# bite size pHiLoSoPhY



## Jin (Apr 11, 2020)

An old fish swims past two young fish. He says “Hey boys, how's the water?”.

The two young fishes swim on for a while. One turns to the other and says “what the Hell is water?”.


----------



## ComeBacKid85 (Apr 11, 2020)

Saw this and new right away it was going to be a great day thanks Jin.


----------



## BRICKS (Apr 12, 2020)

A young bull and an old bull are standing on the top of a hill. The young bull sias to the old one,  "let's run down and fk us a couple of cows". The old bull replies " let's walk down and fk them all".


----------



## BigGameHunter (Apr 12, 2020)

Lol @ Jin
I avoided this thread earlier As I didn’t have time ...thinking it was going to be a spiritual quest. You’re almost like the gift that keeps on giving


----------



## NbleSavage (Apr 12, 2020)

A Buddhist says to a hot dog vendor: "Make me one with everything"


----------



## Jin (Apr 13, 2020)

How much control did you have over the timing and circumstances of your birth?
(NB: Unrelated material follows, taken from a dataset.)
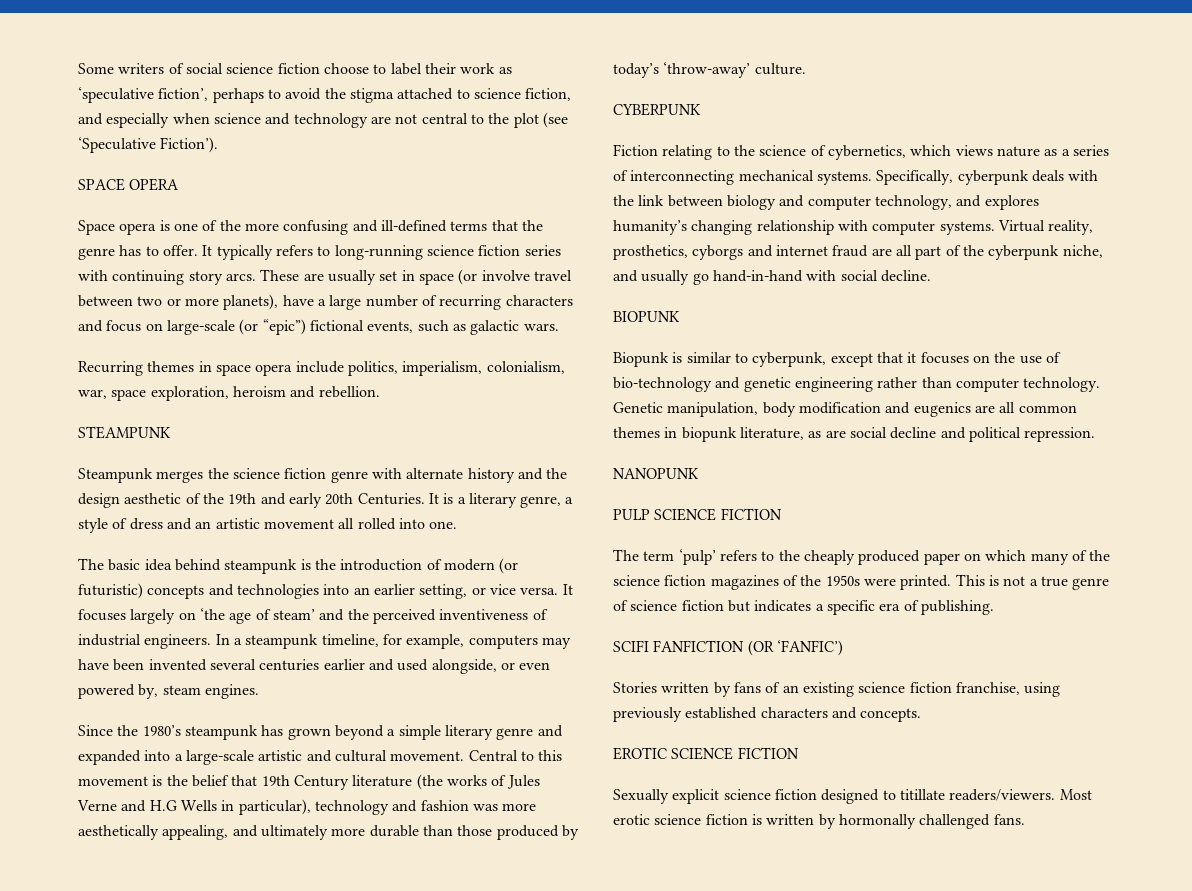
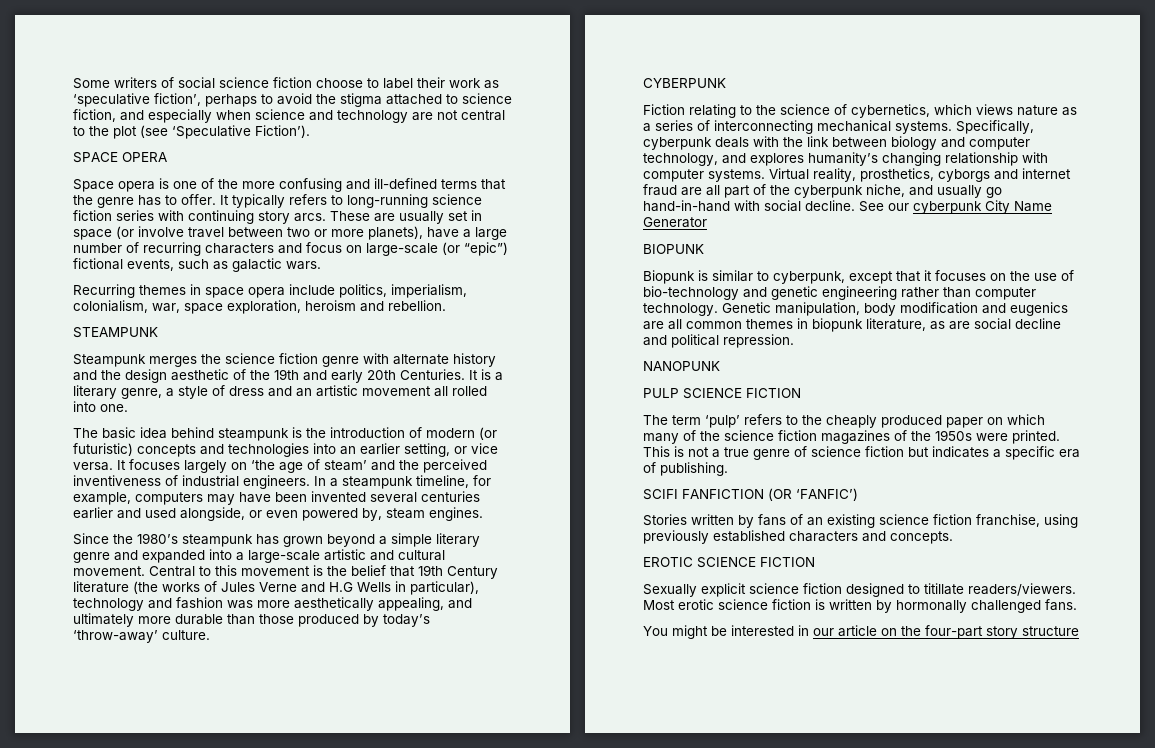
(931, 276) none -> [859,200,1052,214] [643,217,707,228] See our cyberpunk City Name Generator
(1025, 819) none -> [643,625,1079,639] // You might be interested in our article on the four-part story structure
How much control will you have over your death?


----------



## Blusoul24 (Apr 14, 2020)

Two monks are walking through the forest, when they come upon a beautiful, naked woman standing at the edge of a fast moving river, because she’s afraid to cross.
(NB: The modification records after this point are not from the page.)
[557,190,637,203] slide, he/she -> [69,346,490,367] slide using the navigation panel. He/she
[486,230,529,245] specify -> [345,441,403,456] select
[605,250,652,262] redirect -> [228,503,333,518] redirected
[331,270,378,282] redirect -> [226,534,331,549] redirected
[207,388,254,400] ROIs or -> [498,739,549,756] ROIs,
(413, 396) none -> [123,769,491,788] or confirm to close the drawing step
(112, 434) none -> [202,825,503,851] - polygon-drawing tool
Without any hesitation, the older monk picks her up, wades across, puts her down on the opposite bank, and they set off in their way again.
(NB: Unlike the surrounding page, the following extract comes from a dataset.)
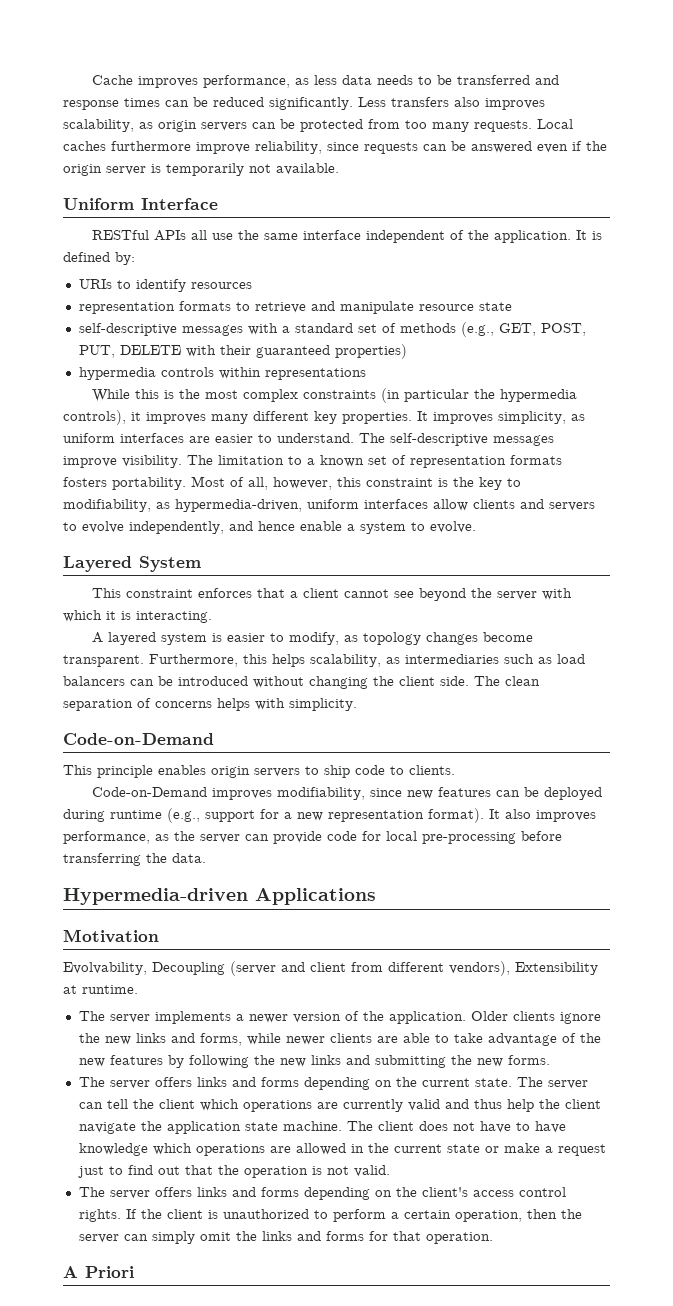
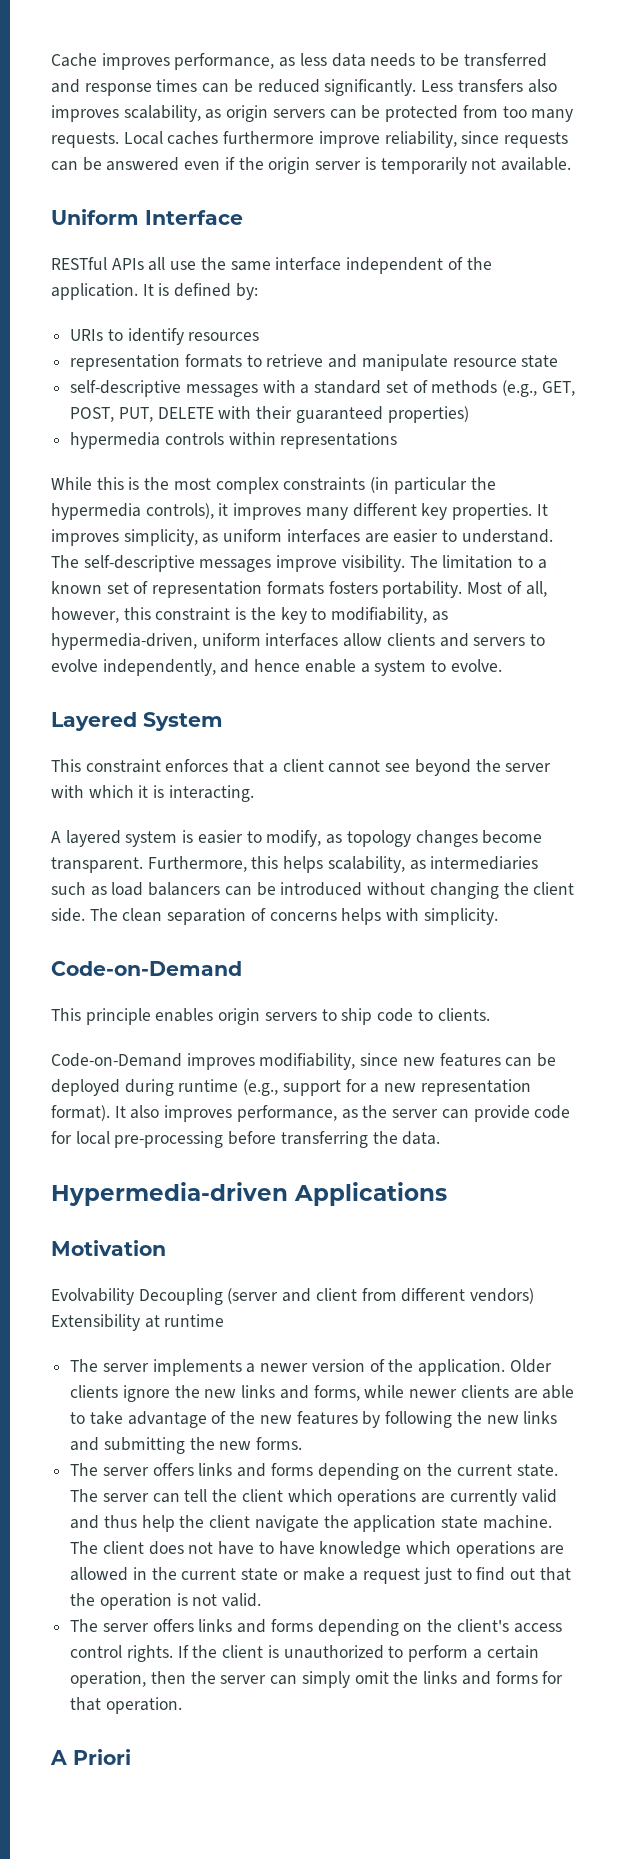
[63,962,147,975] Evolvability, -> [51,1288,134,1305] Evolvability
[449,961,510,976] vendors), -> [470,1288,535,1304] vendors)
[82,985,138,994] runtime. -> [164,1314,225,1327] runtime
After about an hour, the younger monk asks him: “Isn’t that driving you crazy?” 

“What do you mean?” Replies the older monk.

“We’re celibate, and you just had a beautiful, naked woman in your arms; how can you stand that?”

The older monk pauses for a second and says: “I put her down back by the river, why are you still carrying her?”


----------



## Jin (Apr 15, 2020)

Who am I?

Am I my foot?
Am I the insecure, constant monologue in my head?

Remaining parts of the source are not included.